Task goal: The entries below are to be written out exactly, with no images included.

[Records from a data source]
━━━━

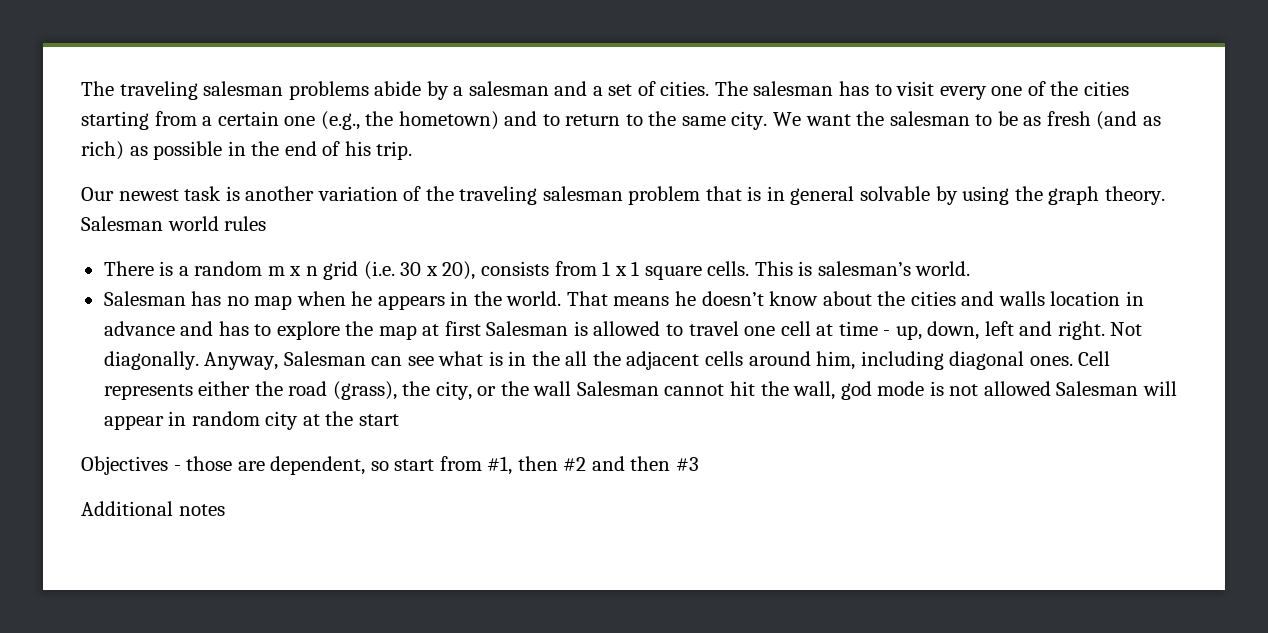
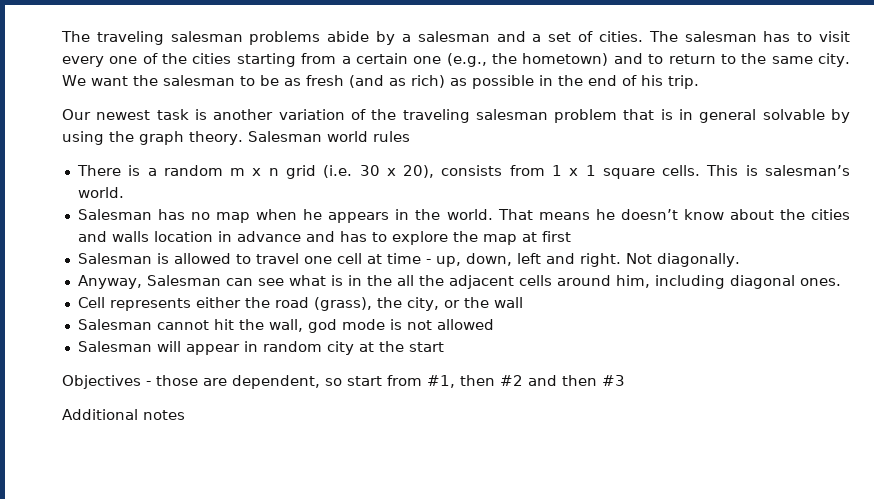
(481, 328) none -> (571, 236) //
(199, 360) none -> (740, 260) //
(1073, 361) none -> (841, 282) //
(572, 388) none -> (523, 302) //
(1051, 388) none -> (494, 324) //

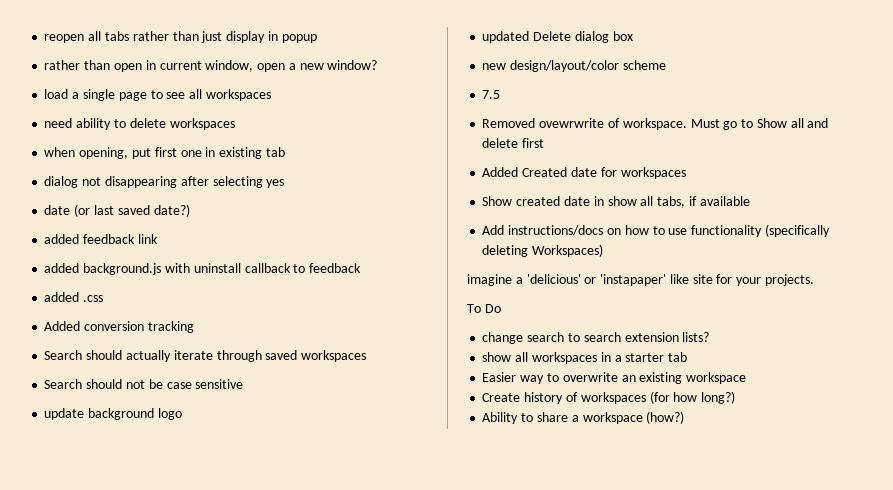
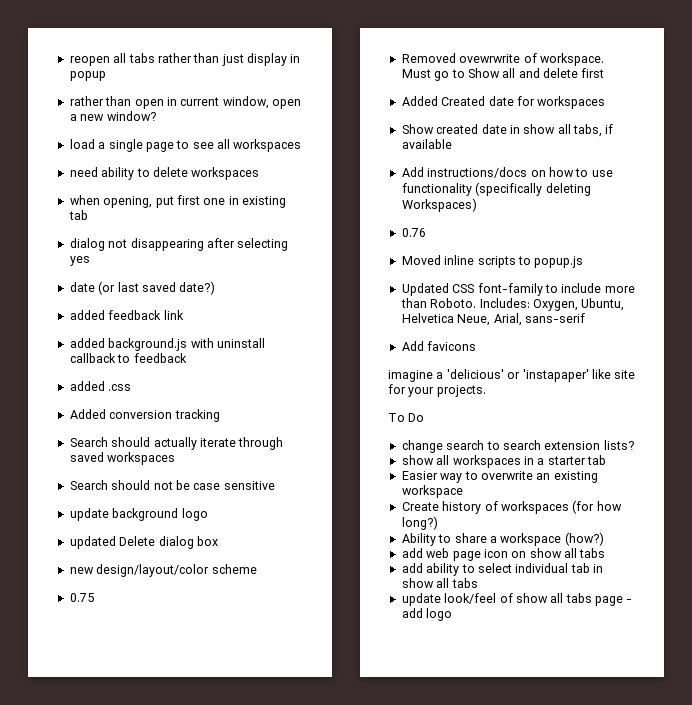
[482,90,501,99] 7.5 -> [69,593,94,602] 0.75
(604, 250) none -> [401,228,426,237] [401,255,584,268] [401,283,635,296] [400,298,625,311] [401,313,585,326] [401,341,477,351] // 0.76 // Moved inline scripts to popup.js // Updated CSS font-family to include more than Roboto. Includes: Oxygen, Ubuntu, Helvetica Neue, Arial, sans-serif // Add favicons
(685, 417) none -> [401,548,606,561] [401,563,603,576] [401,578,478,588] [401,593,633,606] [401,608,453,621] // add web page icon on show all tabs // add ability to select individual tab in show all tabs // update look/feel of show all tabs page - add logo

━━━━

Response area:
(481, 328) none -> (571, 236) //
(199, 360) none -> (740, 260) //
(1073, 361) none -> (841, 282) //
(572, 388) none -> (523, 302) //
(1051, 388) none -> (494, 324) //

[482,90,501,99] 7.5 -> [69,593,94,602] 0.75
(604, 250) none -> [401,228,426,237] [401,255,584,268] [401,283,635,296] [400,298,625,311] [401,313,585,326] [401,341,477,351] // 0.76 // Moved inline scripts to popup.js // Updated CSS font-family to include more than Roboto. Includes: Oxygen, Ubuntu, Helvetica Neue, Arial, sans-serif // Add favicons
(685, 417) none -> [401,548,606,561] [401,563,603,576] [401,578,478,588] [401,593,633,606] [401,608,453,621] // add web page icon on show all tabs // add ability to select individual tab in show all tabs // update look/feel of show all tabs page - add logo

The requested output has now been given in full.